BEGIN DATA TO EXAMINE
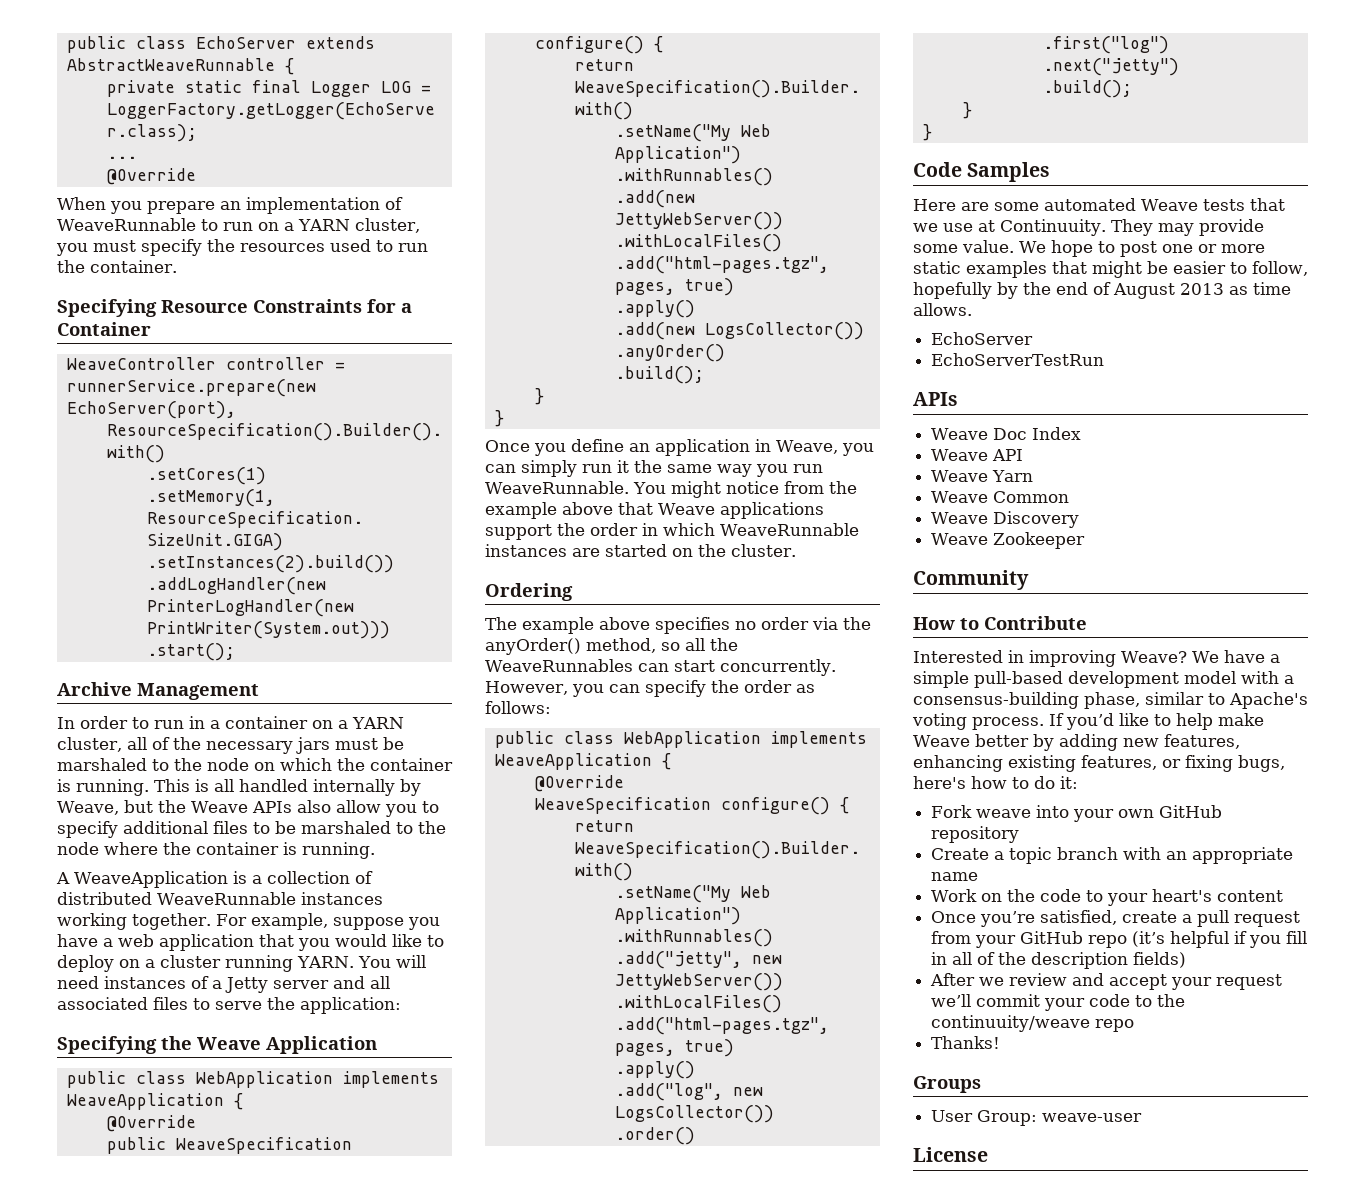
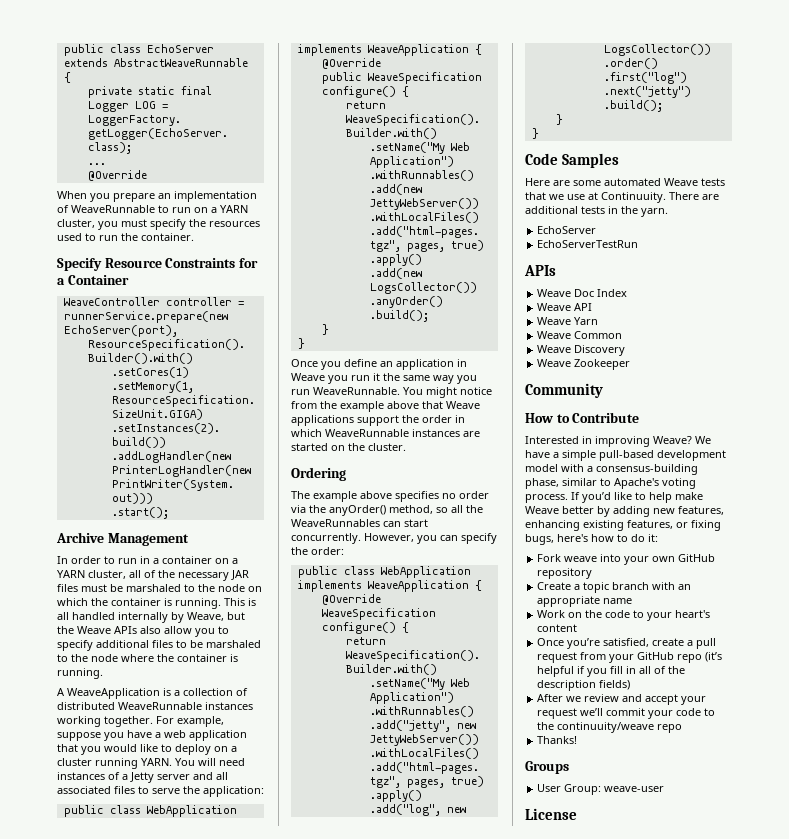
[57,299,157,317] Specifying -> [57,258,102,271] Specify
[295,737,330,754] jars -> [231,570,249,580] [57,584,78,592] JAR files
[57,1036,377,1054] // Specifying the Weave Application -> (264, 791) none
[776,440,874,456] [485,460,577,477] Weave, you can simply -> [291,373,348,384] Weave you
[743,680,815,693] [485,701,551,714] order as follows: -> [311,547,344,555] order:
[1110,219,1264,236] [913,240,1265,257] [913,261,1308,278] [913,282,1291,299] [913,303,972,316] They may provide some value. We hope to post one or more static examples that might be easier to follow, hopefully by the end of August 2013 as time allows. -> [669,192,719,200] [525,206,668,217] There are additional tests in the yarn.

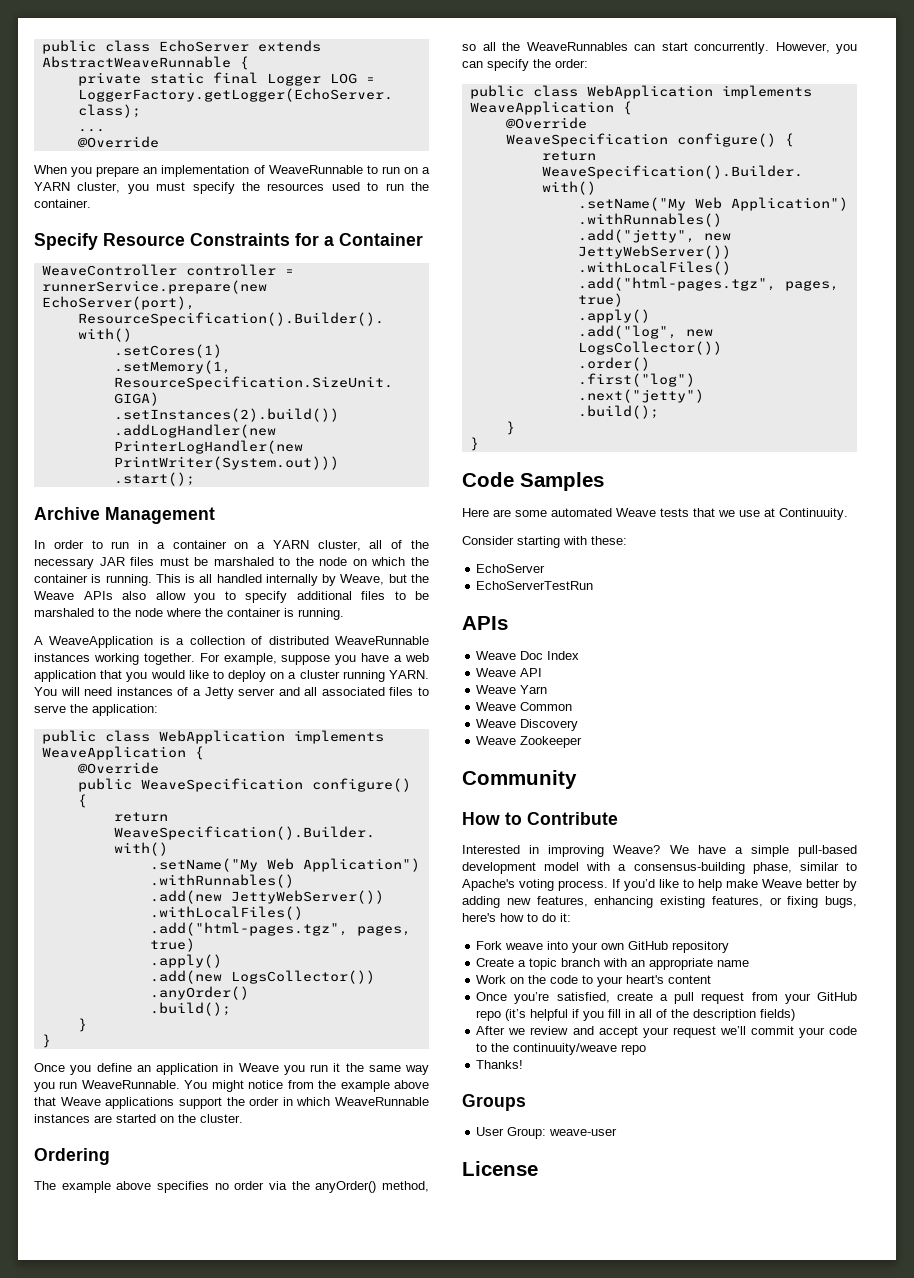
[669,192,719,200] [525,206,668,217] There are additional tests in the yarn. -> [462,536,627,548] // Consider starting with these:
END DATA TO EXAMINE
Output the listing above exactly, pictures omitted.

● WRITTEN SOLUTION:
[57,299,157,317] Specifying -> [57,258,102,271] Specify
[295,737,330,754] jars -> [231,570,249,580] [57,584,78,592] JAR files
[57,1036,377,1054] // Specifying the Weave Application -> (264, 791) none
[776,440,874,456] [485,460,577,477] Weave, you can simply -> [291,373,348,384] Weave you
[743,680,815,693] [485,701,551,714] order as follows: -> [311,547,344,555] order:
[1110,219,1264,236] [913,240,1265,257] [913,261,1308,278] [913,282,1291,299] [913,303,972,316] They may provide some value. We hope to post one or more static examples that might be easier to follow, hopefully by the end of August 2013 as time allows. -> [669,192,719,200] [525,206,668,217] There are additional tests in the yarn.

[669,192,719,200] [525,206,668,217] There are additional tests in the yarn. -> [462,536,627,548] // Consider starting with these:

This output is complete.